By her own admission, Ms Boyle is unemployed, a spinster, and has never been kissed.  From a tiny Scottish village, effectively she was a ‘no-body’ in the grand scheme of things. 

She entered the Britains Got Talent competition because of her love of singing, her extraordinary talent, to fulfil a wish to her mother and to see if she could finally make something of herself.  

She captured the heart of everyone watching because she represented every single ‘ordinary’ person with a dream.  The fact that she was ridiculed when she first appeared on stage by the public and also the judges served to enforce this, as did the song she chose to sing – ‘I Dreamed a Dream’ from Les Miserables. 

I doubt that I was alone in getting goosebumps when she sang;

I had a dream my life would be
So different from this hell I’m living
So different now from what it seemed
Now life has killed the dream I dreamed

But the way that Susan acts on TV – when she isn’t singing – is slightly uncomfortable viewing.  She is someone who is clearly not comfortable in her own skin, but suddenly she has the world’s media attention on her – and she doesn’t know how to act. 

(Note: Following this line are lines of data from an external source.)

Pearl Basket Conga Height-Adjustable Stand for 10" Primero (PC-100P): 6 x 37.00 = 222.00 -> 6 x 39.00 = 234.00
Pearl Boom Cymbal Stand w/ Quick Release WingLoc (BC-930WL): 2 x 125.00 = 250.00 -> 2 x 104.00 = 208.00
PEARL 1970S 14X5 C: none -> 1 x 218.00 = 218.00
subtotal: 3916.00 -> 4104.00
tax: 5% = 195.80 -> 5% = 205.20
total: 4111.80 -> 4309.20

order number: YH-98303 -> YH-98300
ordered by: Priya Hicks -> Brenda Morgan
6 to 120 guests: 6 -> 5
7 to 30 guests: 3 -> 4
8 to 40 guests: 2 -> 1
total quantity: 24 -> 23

Every action she has made since her debut has been documented by the media – from discussions about how she dyed her hair, to condemnation because she swore at hotel staff.  It appears fame does come at a heavy price to some. 

But the shows producers – Simon Cowell et al – who are set to make millions out of all of the contestants on the show via the live tours, media interviews, record sales etc…could they not do more to support these individuals (on both an emotional and a practical basis), who are thrust into the limelight like this? 

Do contestants on these shows get access to counsellors or experts in careers guidance?  Do they have access to media training? 

It just seems that they are so ill prepared to cope with the sudden pressures that fame brings, and personally, I do not want to see the publicised mental decline of anyone – regardless of who they are.  

I wish Susan Boyle, and everyone else involved, the best.